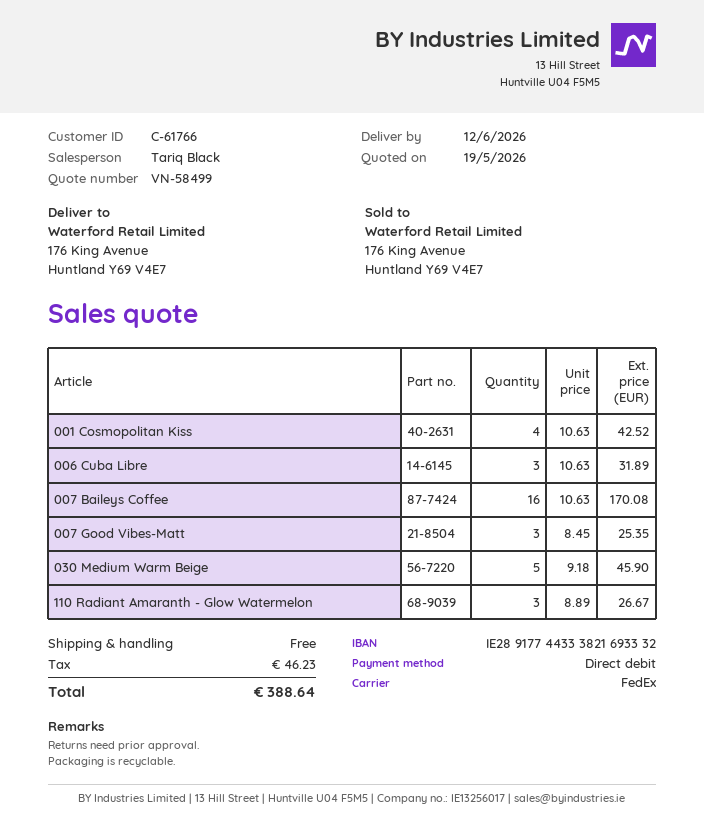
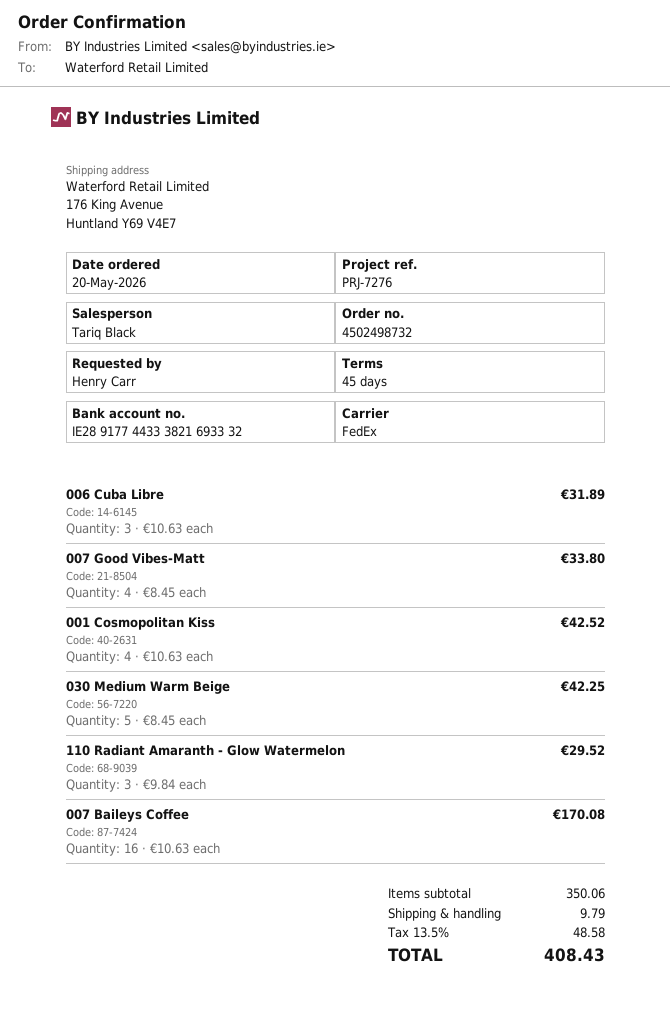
007 Good Vibes-Matt: 3 x 8.45 = 25.35 -> 4 x 8.45 = 33.80
030 Medium Warm Beige: 5 x 9.18 = 45.90 -> 5 x 8.45 = 42.25
110 Radiant Amaranth - Glow Watermelon: 3 x 8.89 = 26.67 -> 3 x 9.84 = 29.52
shipping: 0.00 -> 9.79
tax: 46.23 -> 48.58
total: 388.64 -> 408.43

++++

ASSIGNED TASK:
Strip out the images, then output the records above word for word.

ANSWER FOR THIS EXERCISE:
007 Good Vibes-Matt: 3 x 8.45 = 25.35 -> 4 x 8.45 = 33.80
030 Medium Warm Beige: 5 x 9.18 = 45.90 -> 5 x 8.45 = 42.25
110 Radiant Amaranth - Glow Watermelon: 3 x 8.89 = 26.67 -> 3 x 9.84 = 29.52
shipping: 0.00 -> 9.79
tax: 46.23 -> 48.58
total: 388.64 -> 408.43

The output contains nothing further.